Organizations need an automated and centralized way to issue, revoke, and replace certificates through a single pane of glass dashboard that gives IT teams the power to automate certificate lifecycle management — from discovery to configuration, provisioning to renewal and revocation. This automated administration makes Zero Trust possible with zero touch.

Migration to Zero Trust can be step-by-step

Even with the help of automation and single-pane-of-glass management, migrating an entire organization to Zero Trust may seem daunting. Fortunately, organizations don’t have to implement certificates en masse, all at once. IT teams can ease the transition by implementing Zero Trust on a step-by-step basis to make the process as painless as possible.

  1. Secure servers and applications: Use SSL/TLS certificates to secure web and application servers, including those in DevOps environments, and cloud environments.
  2. Secure network access endpoints: Use digital certificates to protect the network appliances you rely on to protect your network including firewalls, web-filtering, email gateways, virtual private networks, and Wi-Fi gateways.
  3. Secure device endpoints: Use device certificates to authenticate the identity of all provisioned computers, laptops, tablets, and mobile devices, as well as BYOD devices.
  4. Secure email: Use S/MIME certificates to protect and authenticate the contents of email and email signatures across multiple employee devices and network access points.
  5. Replace passwords for people with user certificates: Use PKI-backed digital certificates to provide the highest degree of authentication for your employees.

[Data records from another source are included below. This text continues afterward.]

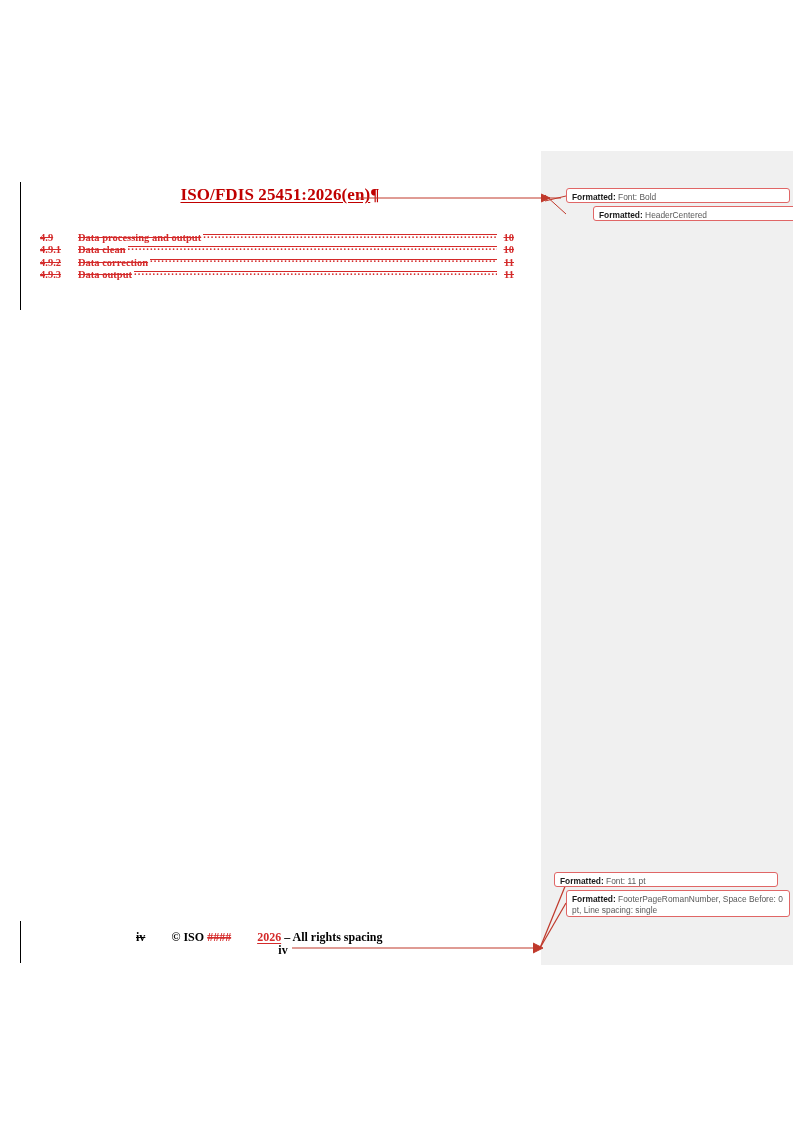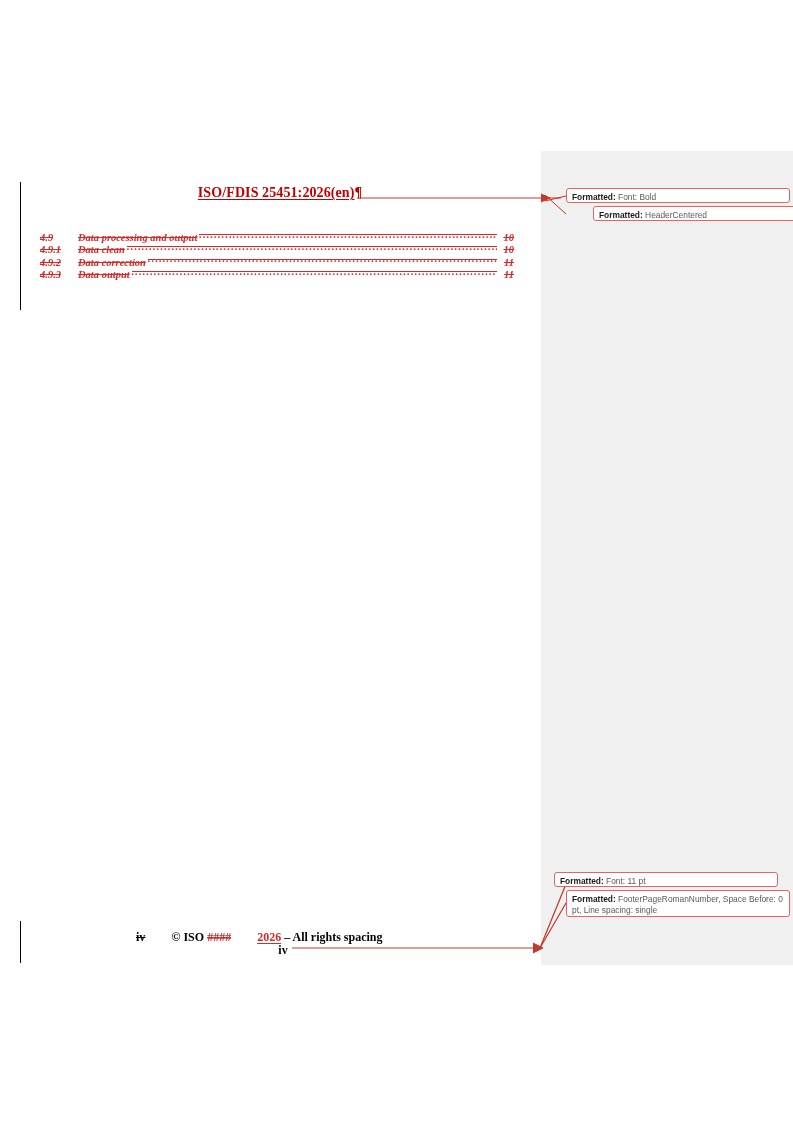"ISO/FDIS 25451:2026(en)¶" .doc-header { font-size: 14px -> 17px }
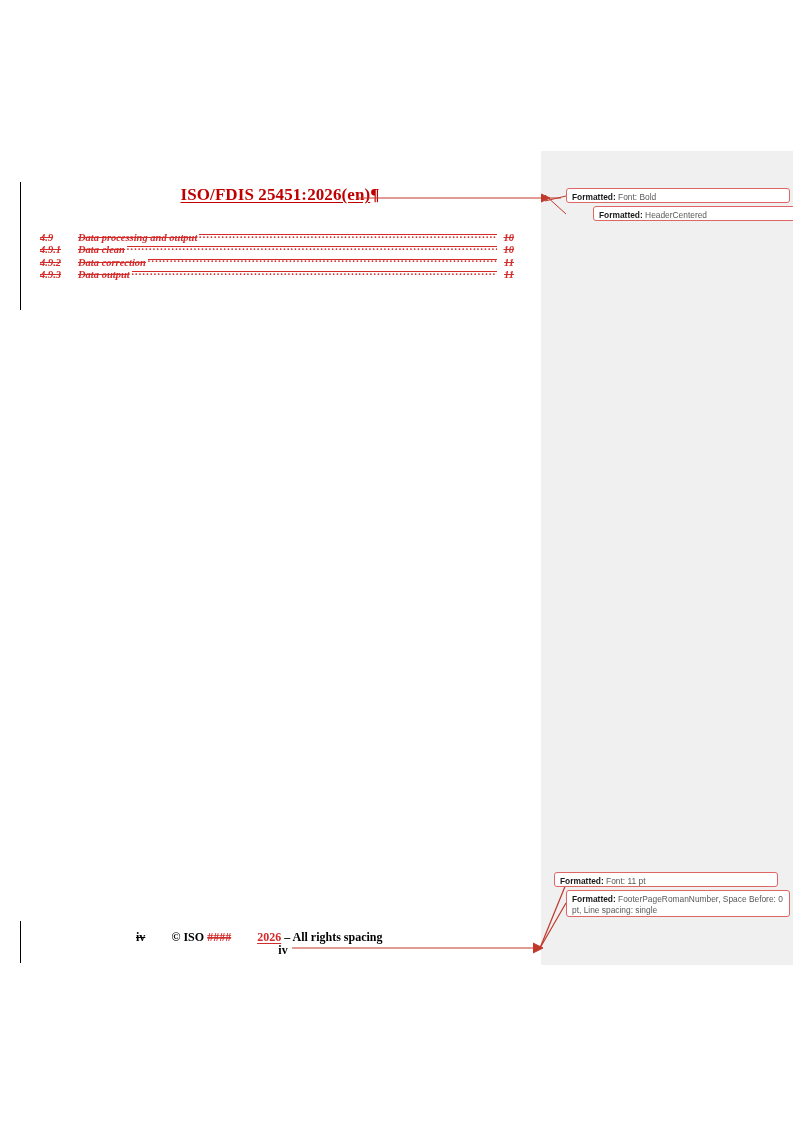"4.9" .toc-row { font-style: italic -> none }
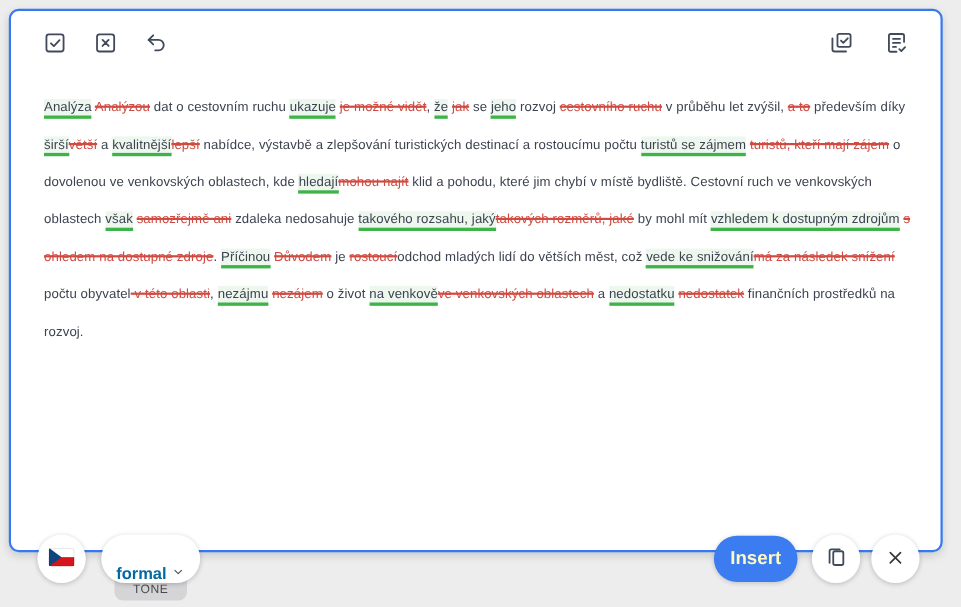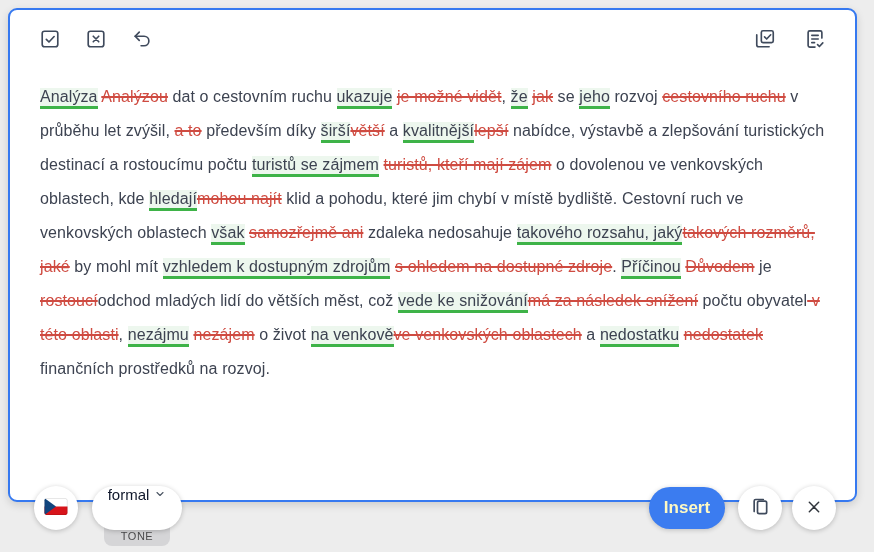"Analýza Analýzou dat o cestovním" .text-area { font-size: 16px -> 12px }
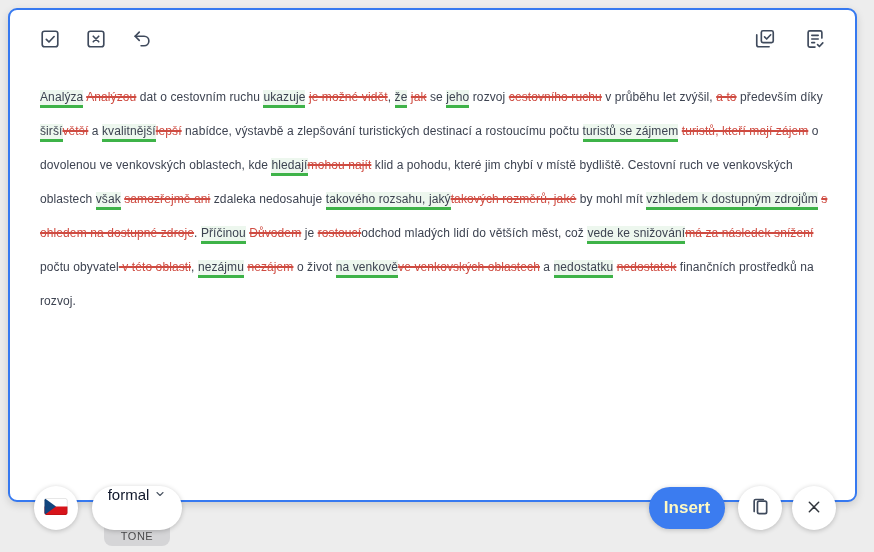"formal" .tone-pill { align-items: flex-start -> flex-end; color: #0f172a -> #0369a1; font-weight: none -> bold }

Zero Trust helps enterprises move beyond static firewalls to protect the constantly ebbing and flowing edge of identity at the user, device, and application level. Zero Trust is set of principles governing an IT security philosophy that maximizes protection from threats by controlling access and continuously authenticating identity, rather than a one-time activity or single vendor product. Digital identities as verified by PKI certificates are elemental to Zero Trust, and IT teams need a centralized, single pane of glass from which to manage the entire certificate lifecycle.